BRUSHING AND FLOSSING
The parts of your teeth that are covered by orthodontic bands or brackets are protected from decay, as long as the bands are not loose. The area that tends to cause the most problems is the "shelf" where brackets, tubes and wires stick out away from the teeth. This "shelf" makes it harder to clean the spaces between your gums and the orthodontic appliances. If you don't get these areas clean, the gums swell, get puffy and become even harder to clean. Continued neglect of these areas may result in tooth decay, permanent staining or decalcification of your teeth, and gum disease.

BRUSHING
  • Brush within five minutes after every meal. (Easy to say, hard to do! Take a travel toothbrush wherever you go.)
  • Use a soft bristle brush to prevent gum recession.
  • Initially, brush back and forth across the gums and teeth to remove food particles.
  • Then, brush in a circular motion between braces and under gums, a few teeth at a time.
  • Brush 10 times in each area before moving on.

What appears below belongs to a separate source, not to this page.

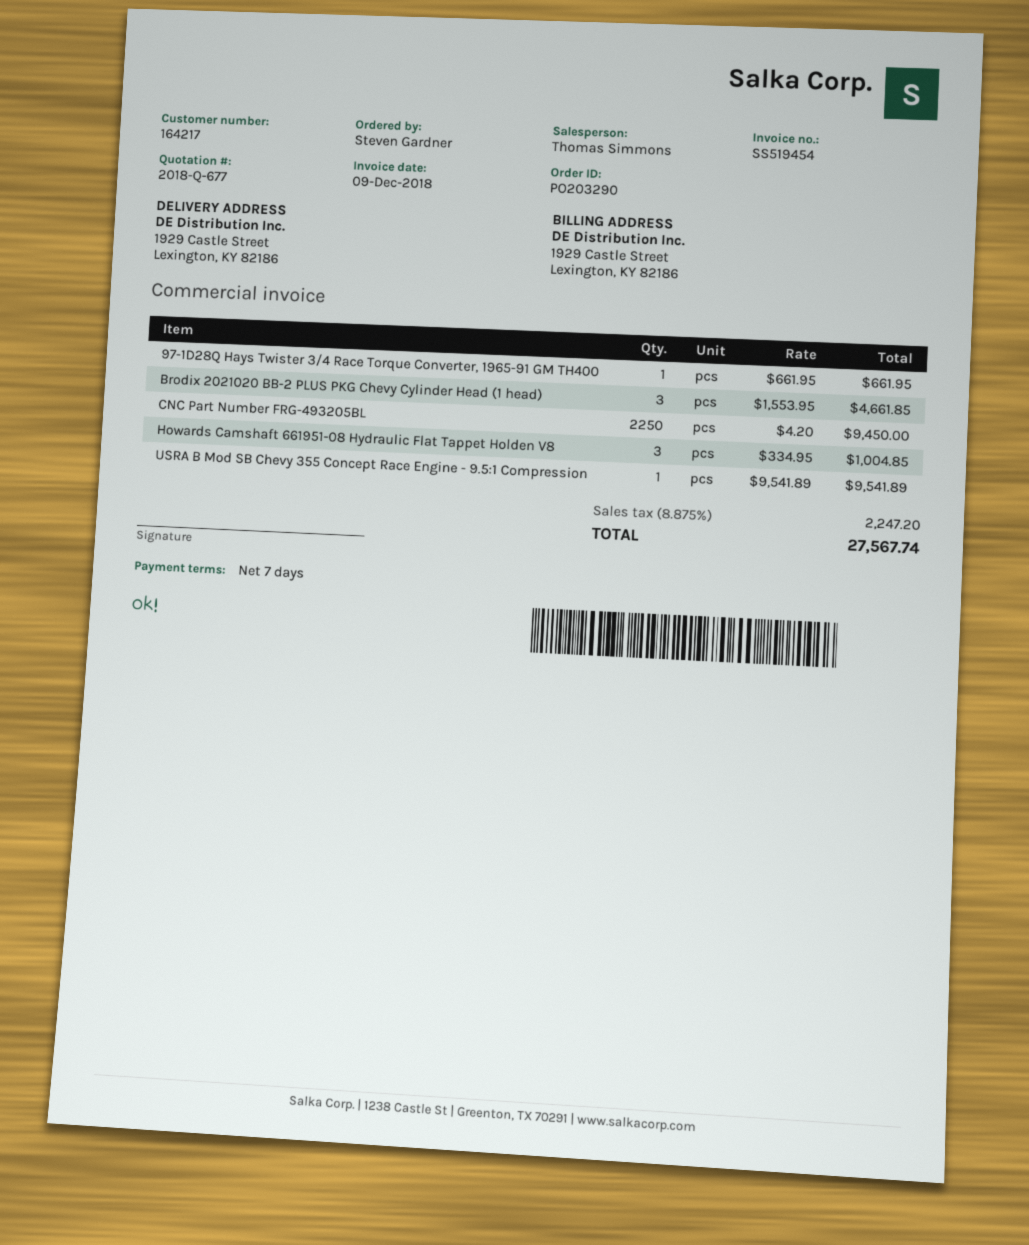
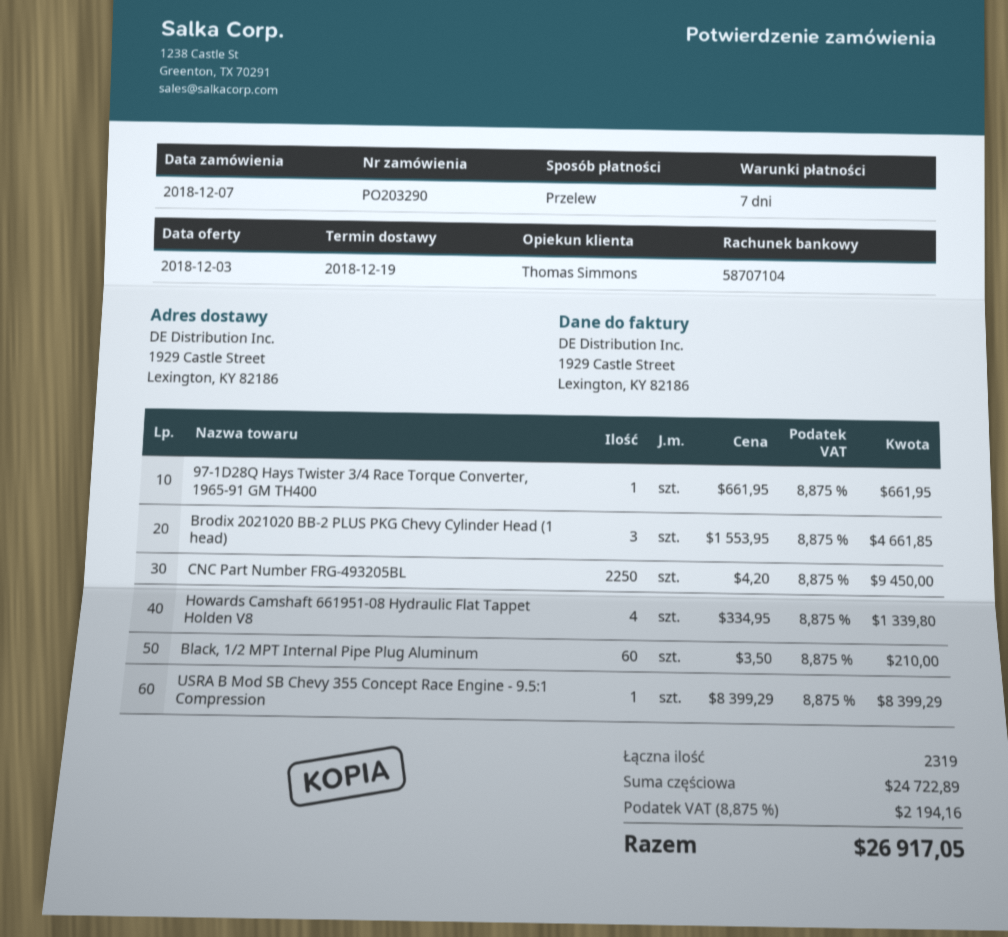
Howards Camshaft 661951-08 Hydraulic Flat Tappet Holden V8: 3 x 334.95 = 1004.85 -> 4 x 334.95 = 1339.80
USRA B Mod SB Chevy 355 Concept Race Engine - 9.5:1 Compression: 1 x 9541.89 = 9541.89 -> 1 x 8399.29 = 8399.29
Black, 1/2 MPT Internal Pipe Plug Aluminum: none -> 60 x 3.50 = 210.00
tax: 8.875% = 2247.20 -> 8.875% = 2194.16
total: 27567.74 -> 26917.05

Scrub the chewing surfaces last.
  • Brush the roof of your mouth and your tongue.
  • Rinse your mouth and look in the mirror to check the half moon spaces of the teeth between the bands and the gums.
  • When you are finished, the bands should be shiny and free of all food particles and white coatings. If you see red, swollen gums, take special care to massage them with your toothbrush.
  • Electric toothbrushes with a timer are excellent tools that make cleaning easier. We highly recommend their use for all orthodontic patients.

FLOSSING
  • Daily flossing is very important!
  • Tie the floss to the end of the floss threader and direct the floss threader under the archwire.
  • Wrap the ends of the floss around your index fingers.
  • Wrap a "C" around the tooth and firmly guide the floss along the sides of the tooth and under the gum line.
  • Repeat this procedure for each tooth.

FLUORIDE
  • The use of topical fluoride can aid in the prevention of tooth decay and decalcification (white marks on the teeth).
  • We recommend that our patients use a fluoride rinse once a day while they are wearing orthodontic appliances.
  • Peroxyl, a hydrogen peroxide antiseptic mouth rinse, will reduce inflammation to your gums and cheeks. Peroxyl helps to prevent infection and decrease irritation that may develop from your braces. Rinse your mouth with two teaspoons of Peroxyl (half a capful) for one minute and then spit it out. You may use Peroxyl up to four times daily following your schedule for brushing: after meals (or after school) and before bed. Just like using peroxide for a scrape on your skin, Peroxyl helps the inside of your mouth heal. Peroxyl can be used for general irritation caused by your braces or for canker sores, cheek bites and other minor temporary injuries to the gums.
  • PreviDent 5000 Plus is a 1.1% sodium toothpaste that helps prevent tooth decay while you are wearing braces. It works by removing harmful bacteria and replacing minerals in tooth enamel that have been weakened by plaque and decay. The use of PreviDent 5000 Plus does not replace daily morning and afternoon brushing and flossing. Use this toothpaste only at bedtime after flossing. Place a small strip on a toothbrush, brush for two minutes, spit out and rinse. Do not eat or drink for 30 minutes after you use PreviDent 5000 Plus or you will wash away its effectiveness.

Regular Dental Checkups
Although you are having your braces checked regularly, it is very important to continue to see your family dentist at least every six months for a thorough examination and cleaning of your teeth. If you experience difficulty with good oral hygiene you my need to see your dentist more frequently.